Extended tax payment deadline
Treasury Secretary Steven Mnuchin announced today that the filing deadline will be moved from April 15th to July 15th. All taxpayers and businesses will have this additional time to file and make payments without interest or penalties.
This relief currently only applies to federal income tax (including tax on self-employment income) payments otherwise due April 15, 2020. This does not apply to state tax payments or deposits or payments of any other type of federal tax. State filing and payment deadlines vary and are not always the same as the federal filing deadline. The IRS urges taxpayers to check with their state tax agencies for those details. More information is available at https://www.taxadmin.org/state-tax-agencies.
On March 13 as part of the national emergency declaration, President Trump waived interest payments on federal student loans “until further notice.” This allows borrowers to pause their payments without penalty.
It remains to be seen whether any relief will be provided regarding the quarterly estimated tax payments made by businesses and self-employed individuals. And, as of this writing, no further information, such as the new deadline, has been provided. An extension isn’t included in the Families First Coronavirus Response Act.

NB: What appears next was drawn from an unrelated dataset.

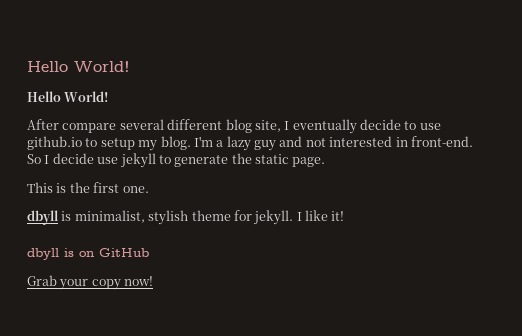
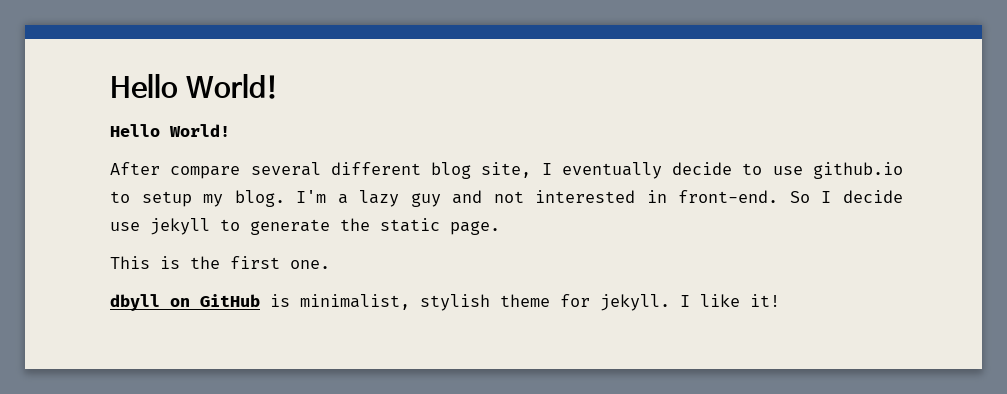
(59, 217) none -> [170,294,260,307] on GitHub
[27,248,149,260] [27,275,154,290] // dbyll is on GitHub // Grab your copy now! -> (780, 300) none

The IRS has published new guidance making clear that high-deductible health plans (HDHPs) can pay for COVID-19-related testing and treatment without putting their status at risk. That means individuals with HDHPs that provide such coverage can continue to contribute to their health savings accounts (HSAs) and deduct the contributions on their 2020 tax returns (or make pre-tax contributions their employer-sponsored HSAs).
Health insurance plans generally must satisfy several requirements to qualify as an HDHP. For example, providing nonpreventive health care coverage without a deductible, or with a deductible below the requisite minimum, would forfeit HDHP status. (Vaccinations are considered preventive care.) The IRS is temporarily suspending this rule to avoid administrative delays or other financial disincentives that could impede testing and treating for COVID-19.